Presented By: Sithija Manage

The proliferation of high-throughput sequencing technologies has generated vast quantities of gut microbiome data, creating an acute need for statistically sound analytical tools. We introduce Kernel Regression with Tree-Exploring Aggregations (KR TEXAS), a novel multivariate nonparametric kernel regression estimator designed to address key challenges in microbiome data analysis: compositionality, zero-inflation, and appropriate taxonomic aggregation. Unlike traditional approaches that require uniform taxonomic aggregation levels (e.g., genus or species), KR TEXAS autonomously learns optimal aggregation levels across different branches of the phylogenetic tree based on each feature’s predictive importance. The estimator employs L1-penalized multivariate Nadaraya-Watson regression with a specifically parameterized distance metric to assign importance coefficients to aggregated features, effectively handling the high sparsity ($>$70\% zeros) common in microbiome datasets.
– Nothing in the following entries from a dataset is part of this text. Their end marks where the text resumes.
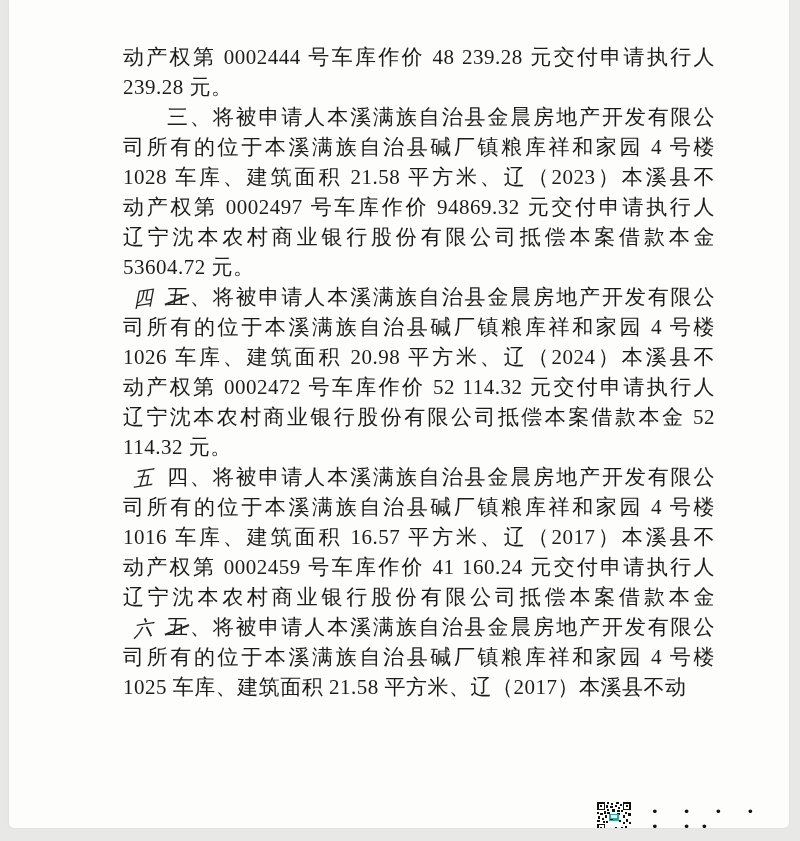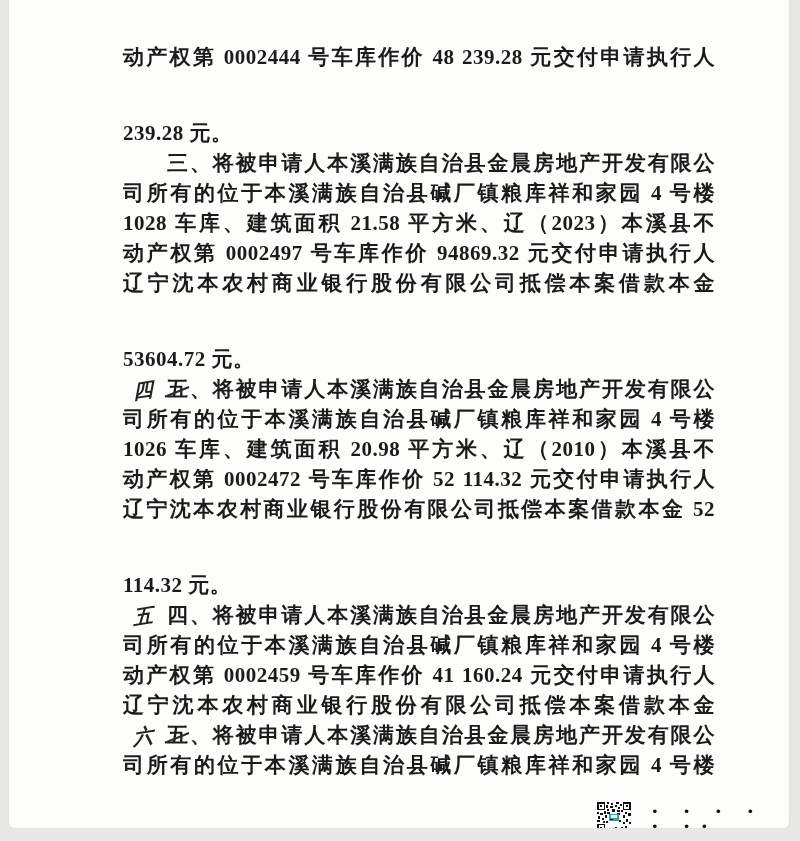"动产权第 0002444 号车库作价 48 239.28" .line { font-weight: bold -> none }
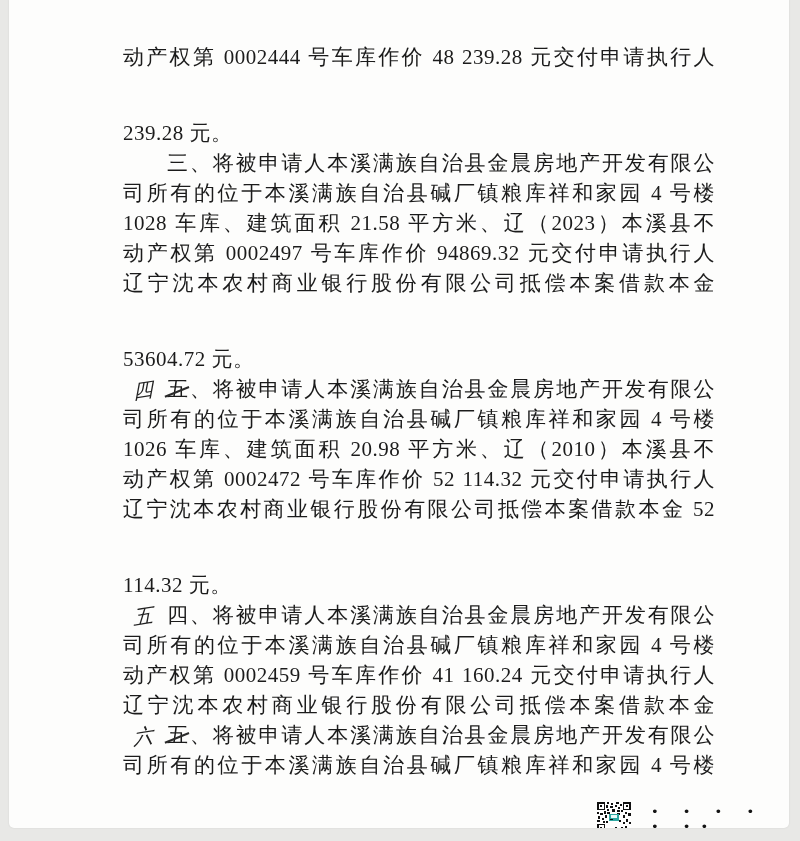"239.28 元。" .line.end { margin-top: 46px -> none }
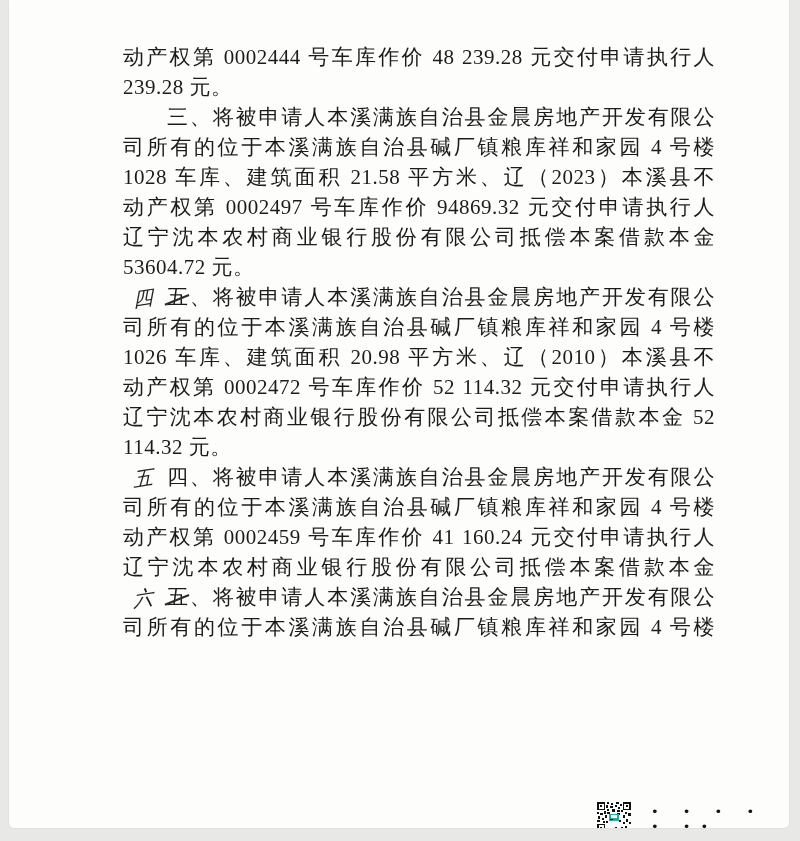"1026 车库、建筑面积 20.98 平方米、辽（2010）本溪县不" div.line { text: 2010 -> 2024 }
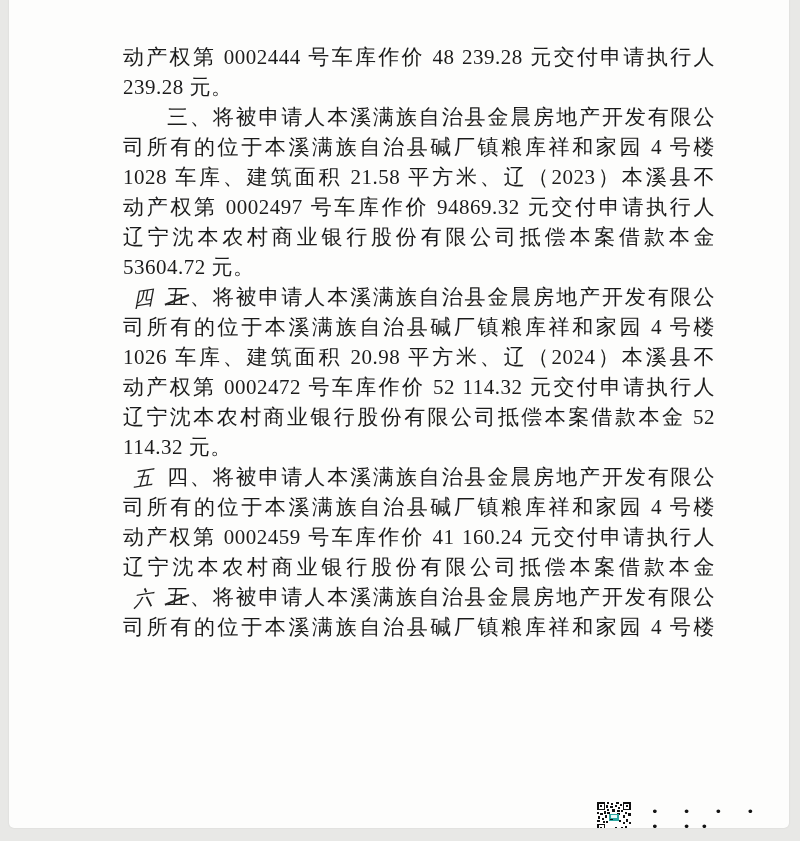"1016 车库、建筑面积 16.57 平方米、辽（2017）本溪县不" div.line { html: none -> <div>1016 车库、建筑面积 16.57 平方米、辽（2017）本溪县不</div> }
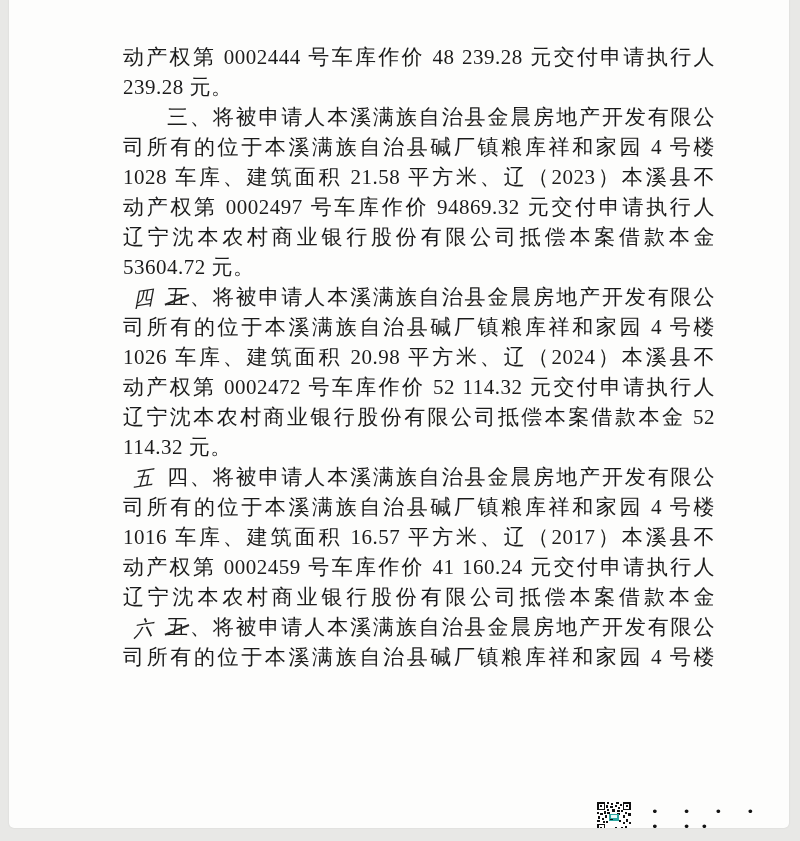"1025 车库、建筑面积 21.58 平方米、辽（2017）本溪县不动" div.line { html: none -> <div>1025 车库、建筑面积 21.58 平方米、辽（2017）本溪县不动</div> }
We demonstrate KR TEXAS’s performance through theoretical guarantees, numerical experiments and an application analyzing the relationship between gut microbiome composition and child iron levels from a randomized control trial of biofortified pearl millet in Mumbai. Our approach provides researchers with a flexible, data-driven method for feature aggregation that respects the hierarchical structure of microbial communities while identifying functionally significant taxa at various taxonomic levels.